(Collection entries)
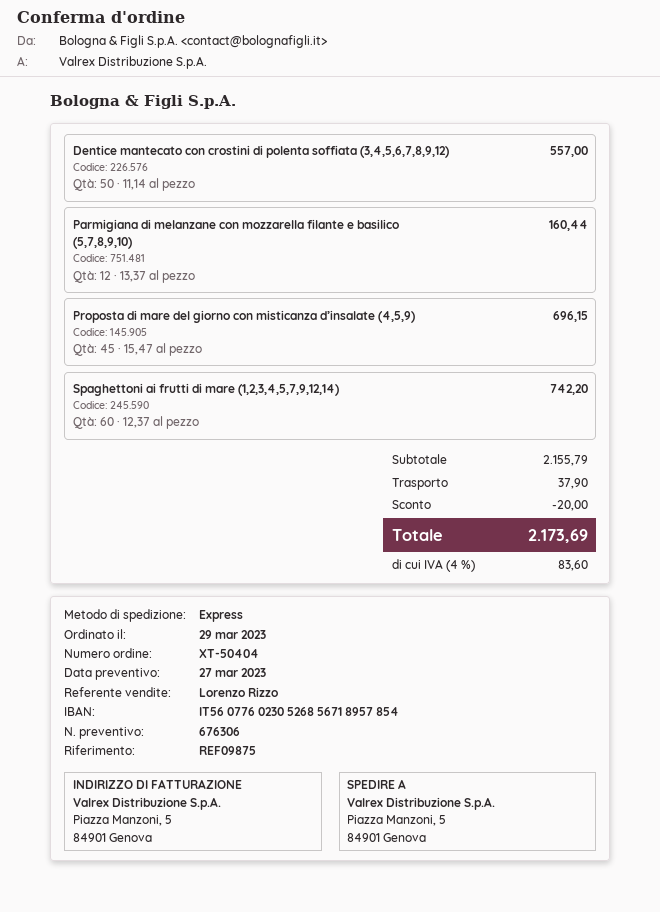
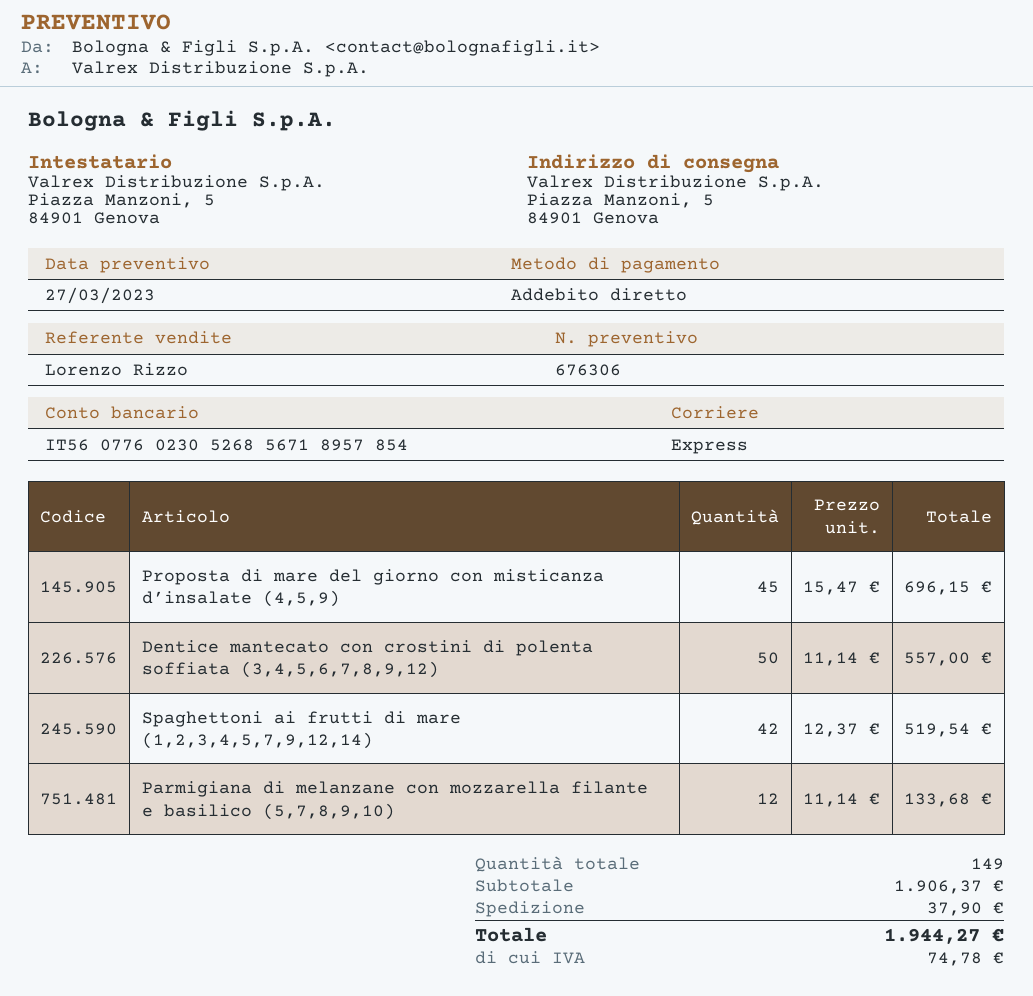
Parmigiana di melanzane con mozzarella filante e basilico (5,7,8,9,10): 12 x 13.37 = 160.44 -> 12 x 11.14 = 133.68
Spaghettoni ai frutti di mare (1,2,3,4,5,7,9,12,14): 60 x 12.37 = 742.20 -> 42 x 12.37 = 519.54
subtotal: 2155.79 -> 1906.37
discount: 20.00 -> none
tax: 83.60 -> 74.78
total: 2173.69 -> 1944.27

§ **TASK INSTRUCTIONS**
Set down a word-for-word copy of the records, dropping any picture.

§ **YOUR RESPONSE**
Parmigiana di melanzane con mozzarella filante e basilico (5,7,8,9,10): 12 x 13.37 = 160.44 -> 12 x 11.14 = 133.68
Spaghettoni ai frutti di mare (1,2,3,4,5,7,9,12,14): 60 x 12.37 = 742.20 -> 42 x 12.37 = 519.54
subtotal: 2155.79 -> 1906.37
discount: 20.00 -> none
tax: 83.60 -> 74.78
total: 2173.69 -> 1944.27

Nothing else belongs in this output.